Look below for the line containing "Scallops, N'duja, pork"; from there, print each line exactly up to and including the line containing "total: 738.83 -> 720.50", and stop.

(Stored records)
►
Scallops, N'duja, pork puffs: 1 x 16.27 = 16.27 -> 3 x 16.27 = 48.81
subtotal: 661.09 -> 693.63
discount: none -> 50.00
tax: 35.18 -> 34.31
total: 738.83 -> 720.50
◄
►
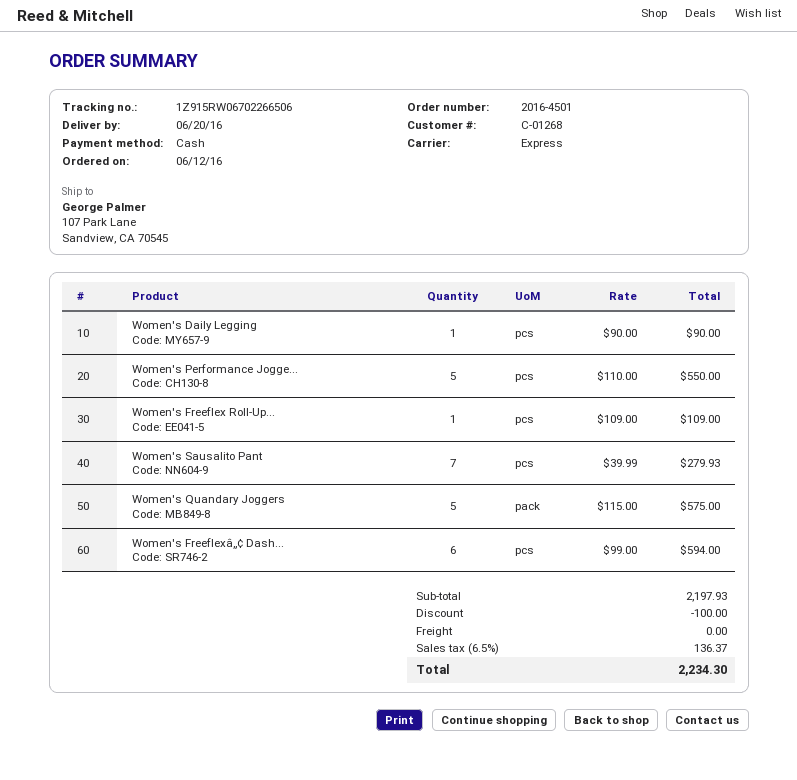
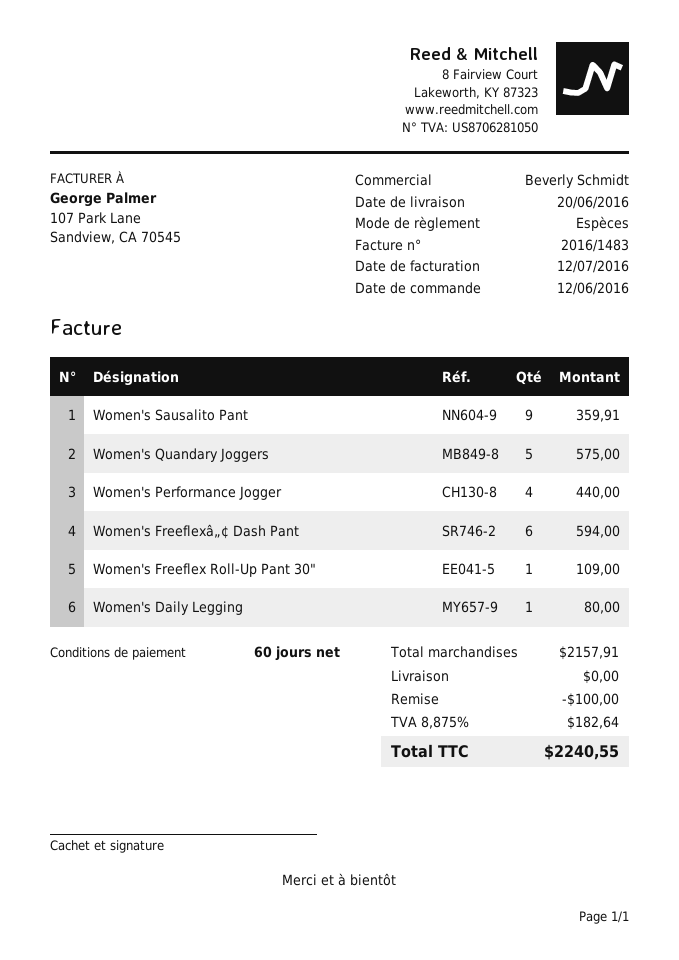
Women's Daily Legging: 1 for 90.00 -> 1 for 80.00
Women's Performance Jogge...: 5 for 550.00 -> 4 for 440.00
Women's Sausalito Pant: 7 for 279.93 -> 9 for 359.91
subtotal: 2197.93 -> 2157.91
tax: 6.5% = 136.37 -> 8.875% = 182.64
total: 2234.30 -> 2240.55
◄
• _Problem solution_
Scallops, N'duja, pork puffs: 1 x 16.27 = 16.27 -> 3 x 16.27 = 48.81
subtotal: 661.09 -> 693.63
discount: none -> 50.00
tax: 35.18 -> 34.31
total: 738.83 -> 720.50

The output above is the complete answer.